*** Provided records Section Begins ***

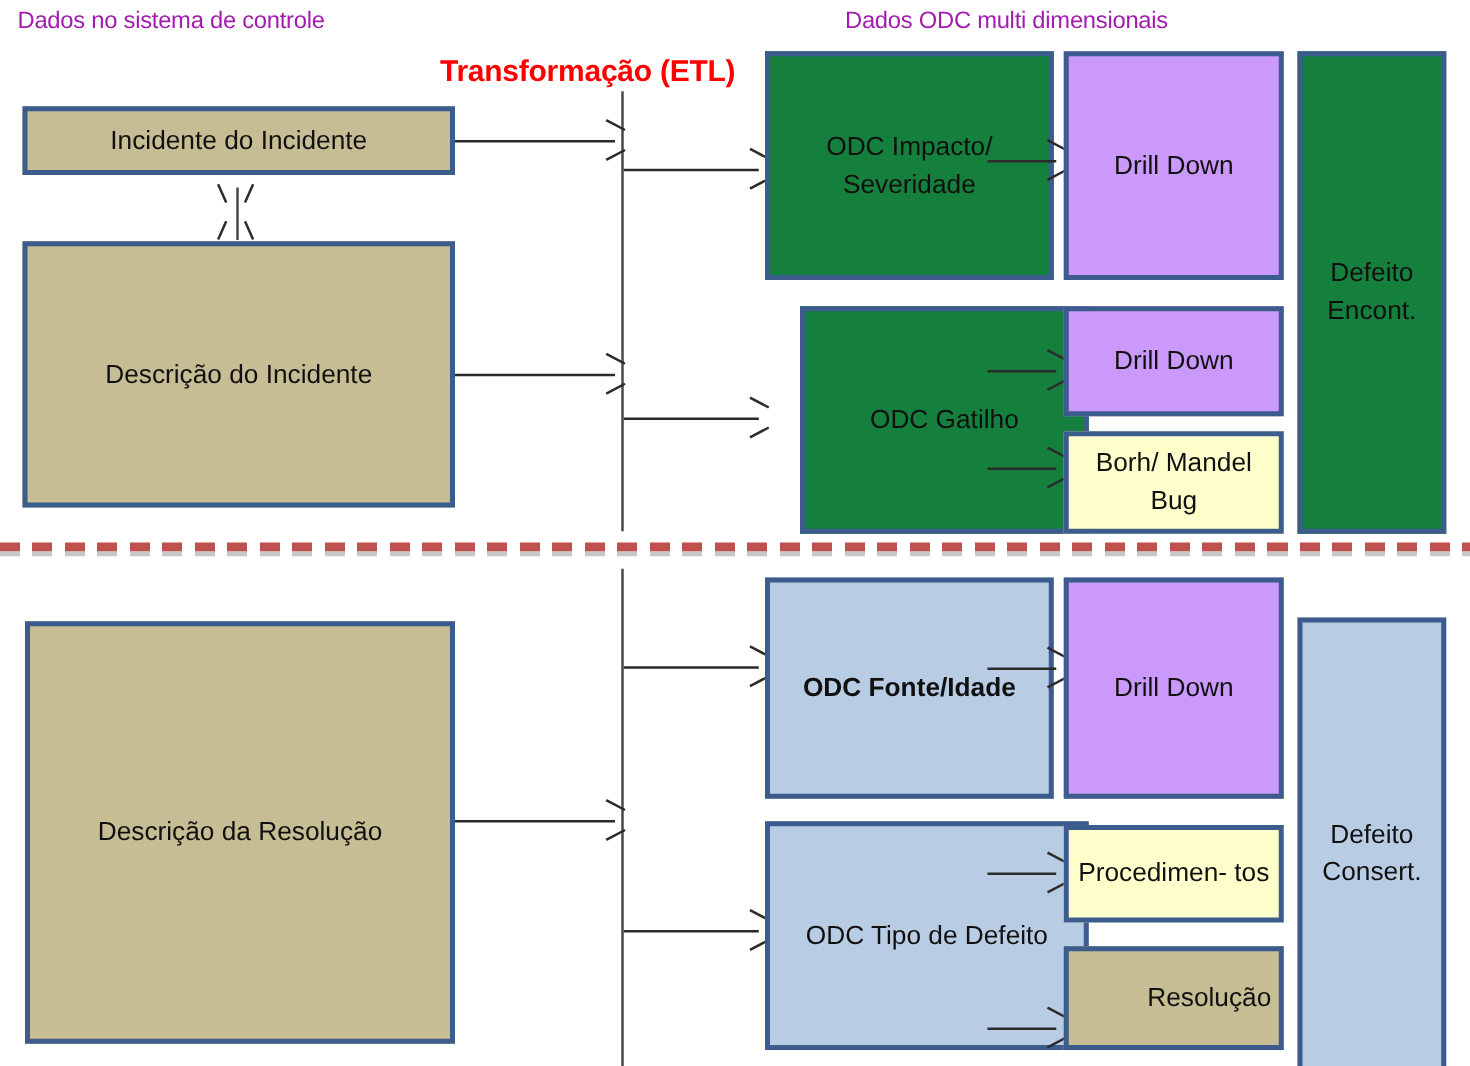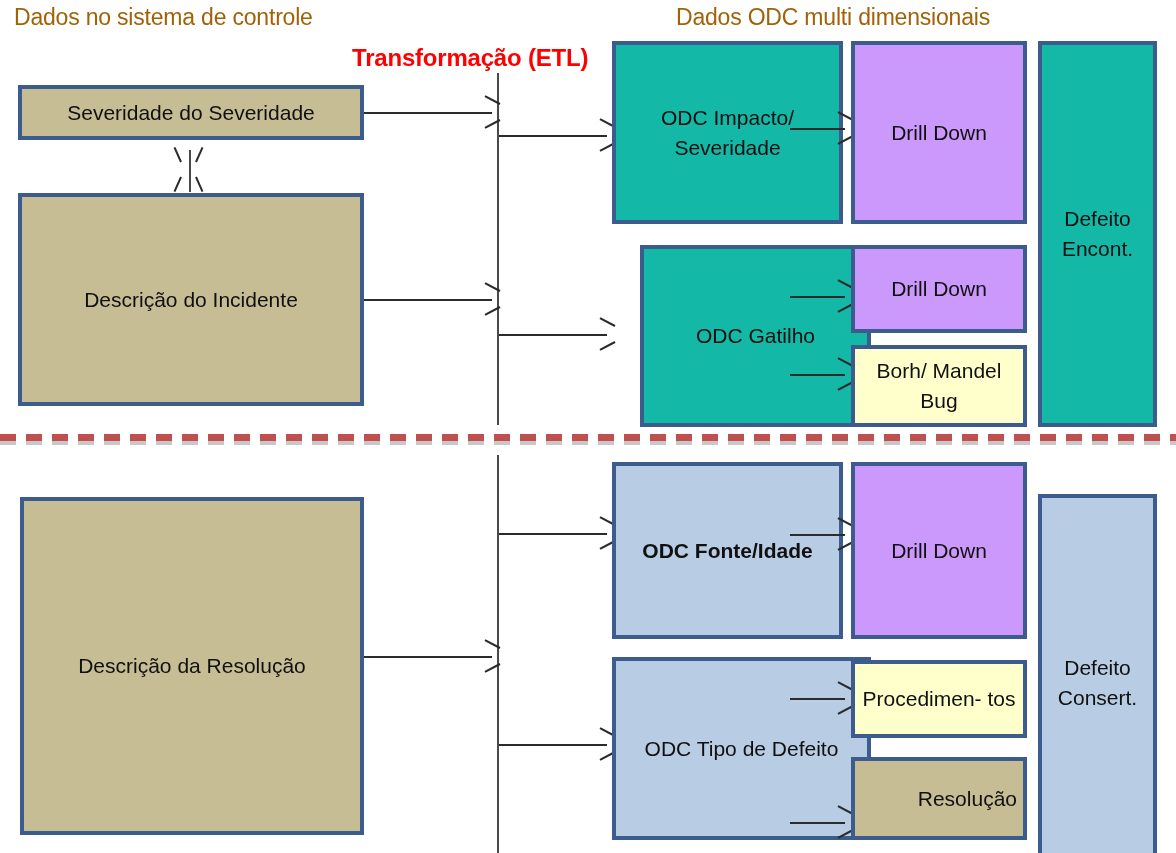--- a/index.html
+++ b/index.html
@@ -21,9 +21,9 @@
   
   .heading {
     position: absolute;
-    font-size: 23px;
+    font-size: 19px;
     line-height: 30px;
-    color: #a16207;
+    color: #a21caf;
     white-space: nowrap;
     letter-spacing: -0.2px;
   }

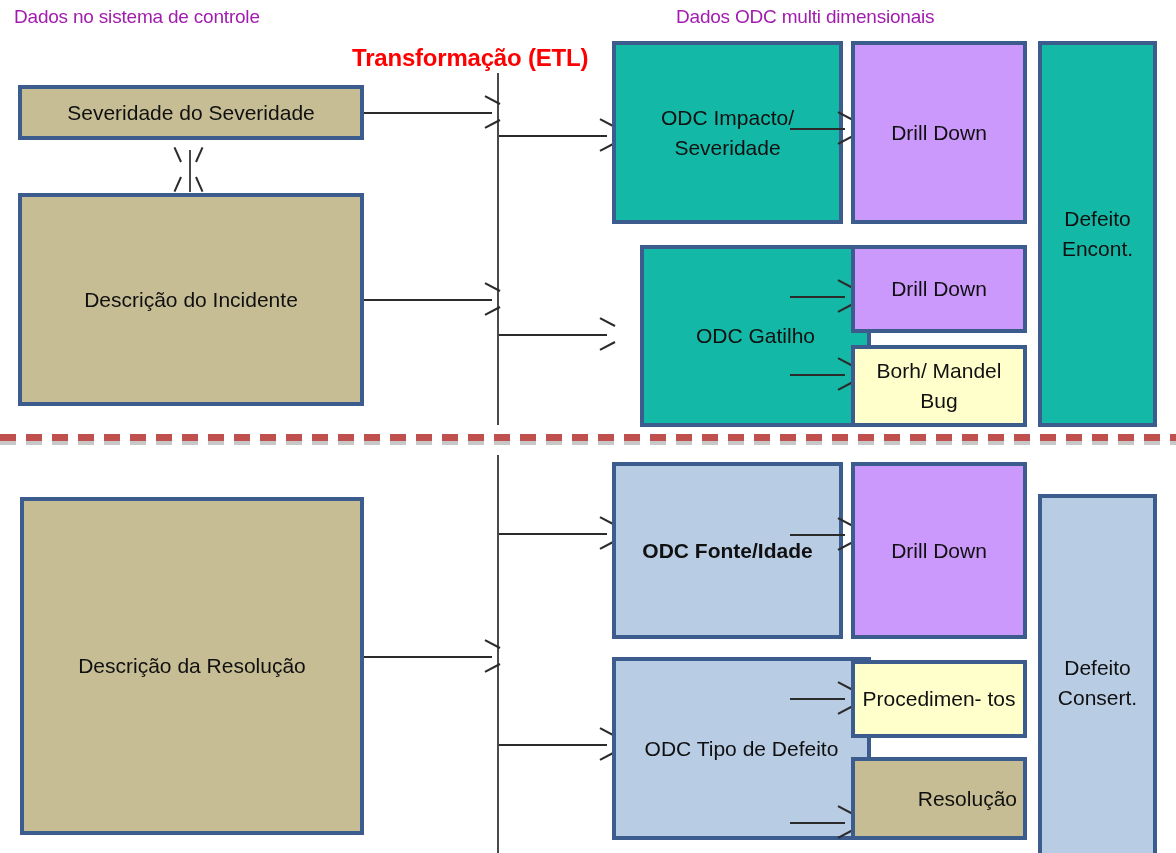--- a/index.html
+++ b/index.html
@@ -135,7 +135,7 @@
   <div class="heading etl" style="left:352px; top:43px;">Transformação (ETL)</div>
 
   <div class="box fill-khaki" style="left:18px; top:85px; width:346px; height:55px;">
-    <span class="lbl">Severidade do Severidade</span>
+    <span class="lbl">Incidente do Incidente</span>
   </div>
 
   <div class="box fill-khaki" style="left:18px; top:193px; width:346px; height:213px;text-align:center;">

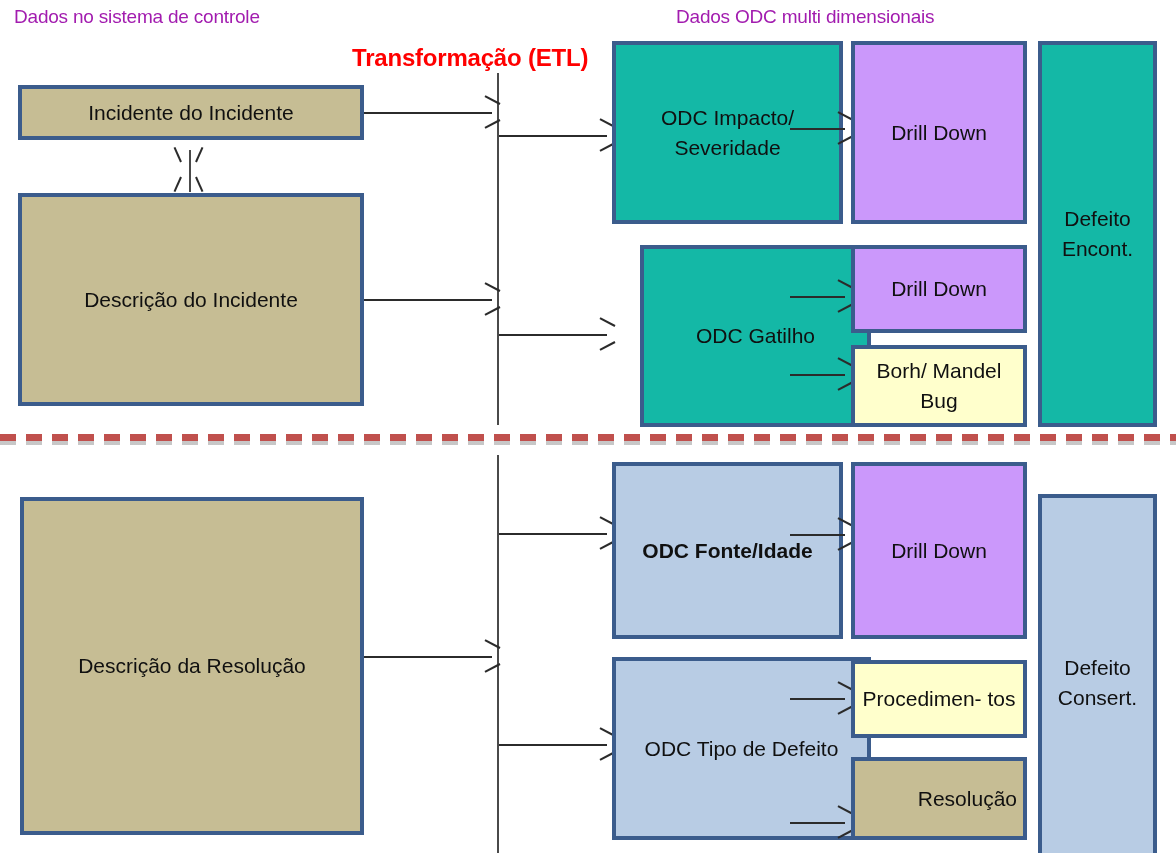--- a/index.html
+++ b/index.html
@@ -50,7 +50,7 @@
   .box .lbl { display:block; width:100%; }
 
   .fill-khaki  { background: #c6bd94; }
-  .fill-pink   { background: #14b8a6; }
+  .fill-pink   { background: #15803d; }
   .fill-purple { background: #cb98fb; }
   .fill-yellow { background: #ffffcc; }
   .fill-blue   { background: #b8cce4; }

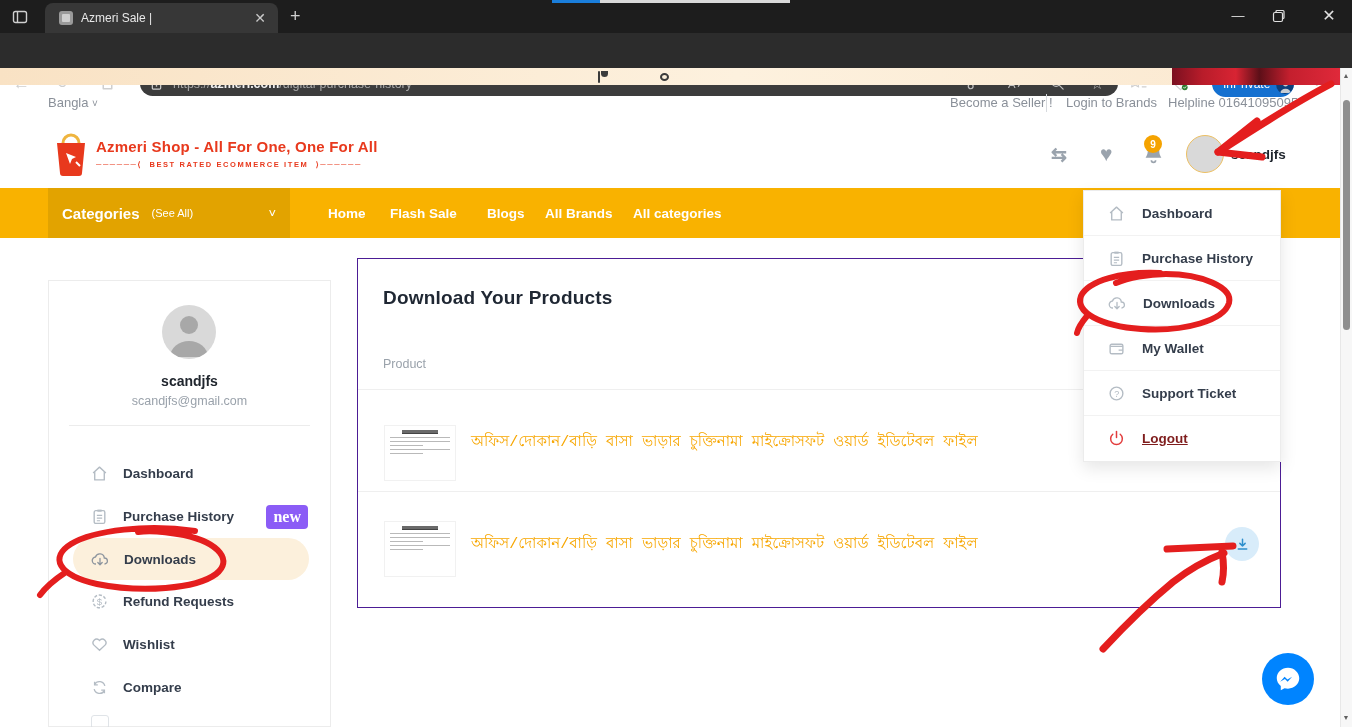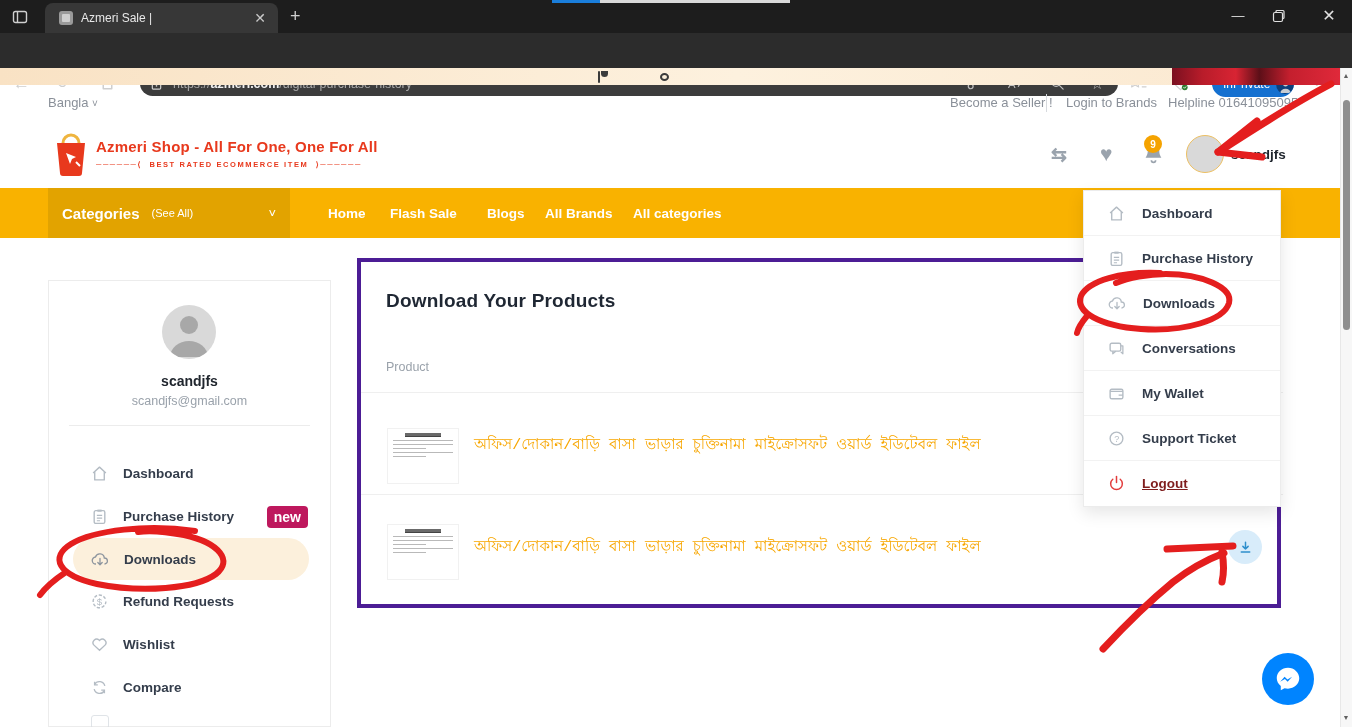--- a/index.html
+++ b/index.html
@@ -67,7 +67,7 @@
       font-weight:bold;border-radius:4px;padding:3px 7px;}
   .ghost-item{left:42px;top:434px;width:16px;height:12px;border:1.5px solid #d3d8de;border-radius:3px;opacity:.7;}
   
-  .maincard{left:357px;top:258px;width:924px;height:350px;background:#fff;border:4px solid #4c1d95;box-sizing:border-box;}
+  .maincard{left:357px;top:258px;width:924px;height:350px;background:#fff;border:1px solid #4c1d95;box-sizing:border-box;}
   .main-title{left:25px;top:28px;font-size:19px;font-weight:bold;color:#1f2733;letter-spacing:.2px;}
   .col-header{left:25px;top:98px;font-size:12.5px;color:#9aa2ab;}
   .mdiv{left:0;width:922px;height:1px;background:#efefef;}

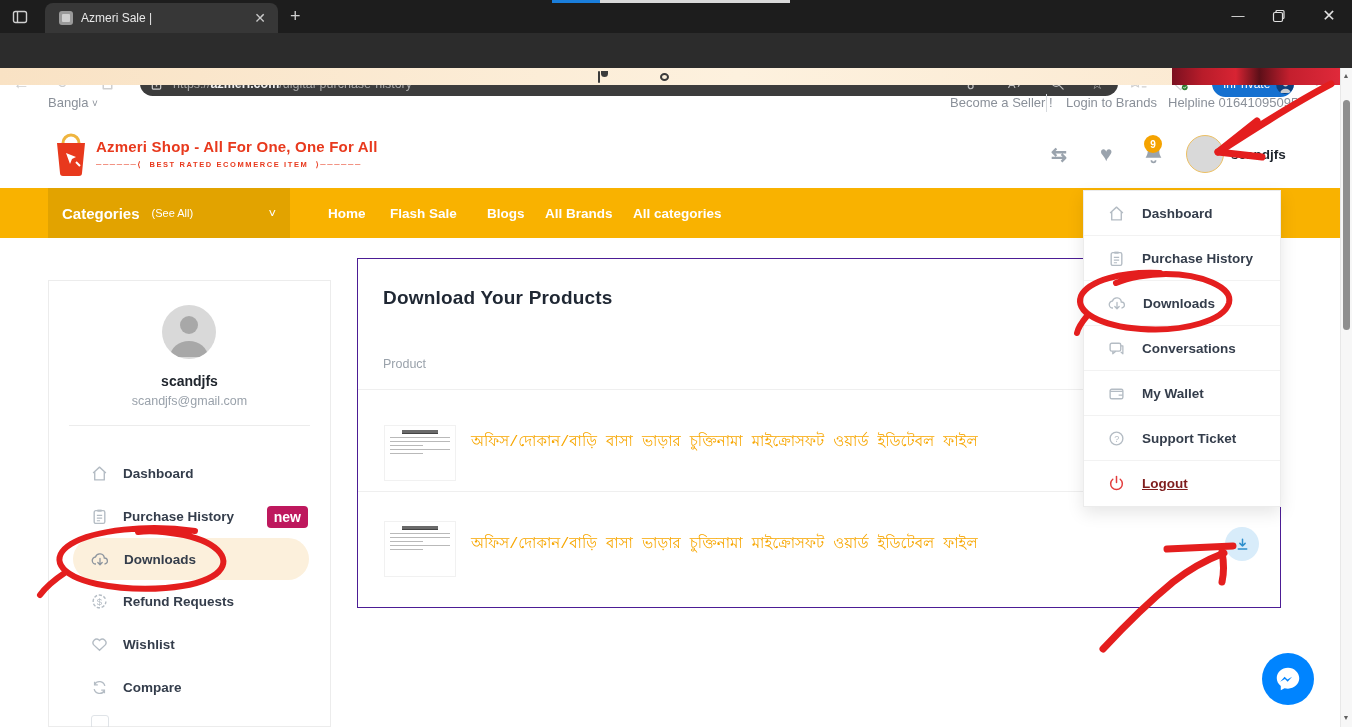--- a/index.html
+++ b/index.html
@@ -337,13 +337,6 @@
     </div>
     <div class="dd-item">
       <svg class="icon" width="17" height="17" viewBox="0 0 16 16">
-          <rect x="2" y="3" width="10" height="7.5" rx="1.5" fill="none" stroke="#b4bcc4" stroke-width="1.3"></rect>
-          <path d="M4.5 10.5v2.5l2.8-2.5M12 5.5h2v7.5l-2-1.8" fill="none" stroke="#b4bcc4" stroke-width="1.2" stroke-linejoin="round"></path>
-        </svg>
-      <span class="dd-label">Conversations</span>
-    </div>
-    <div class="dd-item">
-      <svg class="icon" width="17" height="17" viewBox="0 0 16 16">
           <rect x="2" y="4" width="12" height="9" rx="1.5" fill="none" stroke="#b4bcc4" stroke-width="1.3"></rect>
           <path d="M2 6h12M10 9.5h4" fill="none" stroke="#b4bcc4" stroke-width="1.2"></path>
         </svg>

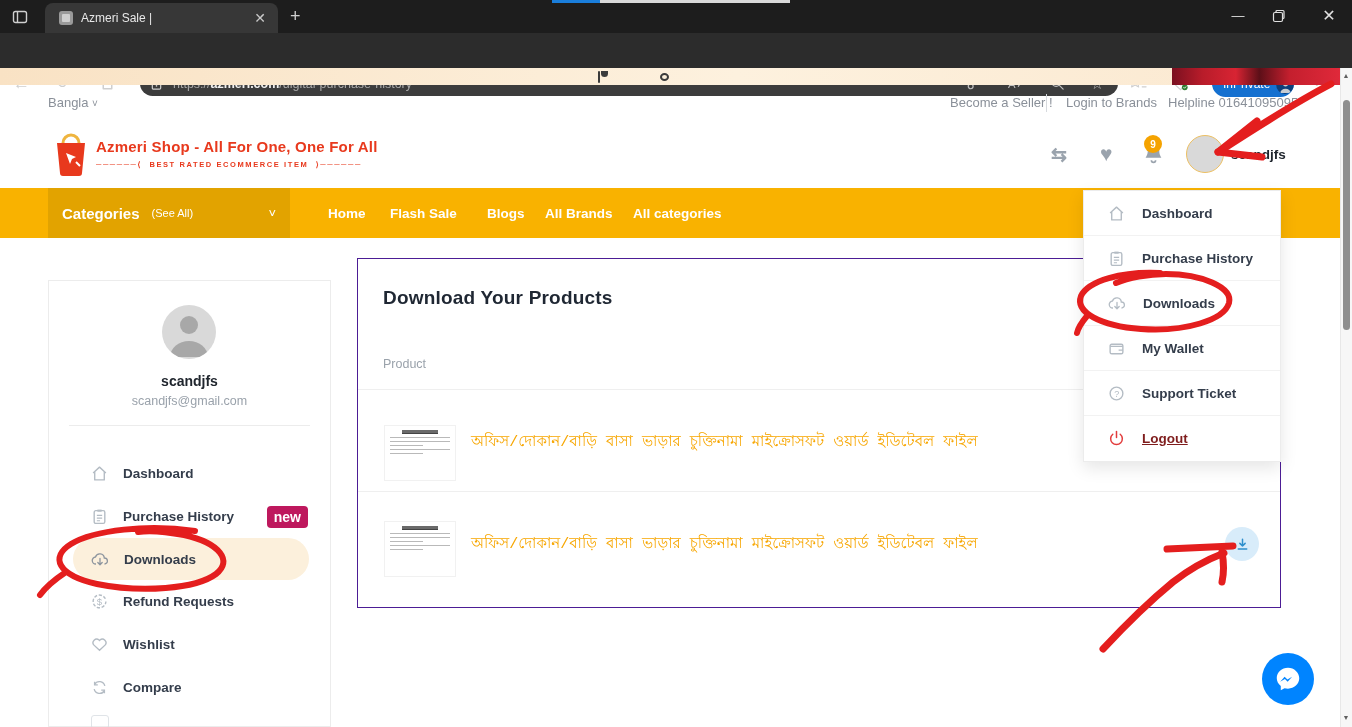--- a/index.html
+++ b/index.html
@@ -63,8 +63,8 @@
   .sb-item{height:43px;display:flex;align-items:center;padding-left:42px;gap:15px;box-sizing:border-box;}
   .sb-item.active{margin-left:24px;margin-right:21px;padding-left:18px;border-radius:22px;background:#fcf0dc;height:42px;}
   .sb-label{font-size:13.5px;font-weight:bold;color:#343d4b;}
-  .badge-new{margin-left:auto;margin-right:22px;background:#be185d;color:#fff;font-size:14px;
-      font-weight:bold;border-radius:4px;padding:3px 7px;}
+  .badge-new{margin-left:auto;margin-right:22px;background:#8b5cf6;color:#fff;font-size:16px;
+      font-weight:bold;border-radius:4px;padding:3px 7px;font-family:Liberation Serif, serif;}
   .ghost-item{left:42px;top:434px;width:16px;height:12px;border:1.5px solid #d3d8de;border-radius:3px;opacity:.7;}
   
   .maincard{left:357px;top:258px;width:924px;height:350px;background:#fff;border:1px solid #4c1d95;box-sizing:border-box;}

*** Provided records Section Ends ***

Action item — If a line in the material holds "font", copy it.

Solution for this problem —
-    font-size: 23px;
+    font-size: 19px;
       font-weight:bold;border-radius:4px;padding:3px 7px;}
   .main-title{left:25px;top:28px;font-size:19px;font-weight:bold;color:#1f2733;letter-spacing:.2px;}
   .col-header{left:25px;top:98px;font-size:12.5px;color:#9aa2ab;}
   .sb-label{font-size:13.5px;font-weight:bold;color:#343d4b;}
-  .badge-new{margin-left:auto;margin-right:22px;background:#be185d;color:#fff;font-size:14px;
-      font-weight:bold;border-radius:4px;padding:3px 7px;}
+  .badge-new{margin-left:auto;margin-right:22px;background:#8b5cf6;color:#fff;font-size:16px;
+      font-weight:bold;border-radius:4px;padding:3px 7px;font-family:Liberation Serif, serif;}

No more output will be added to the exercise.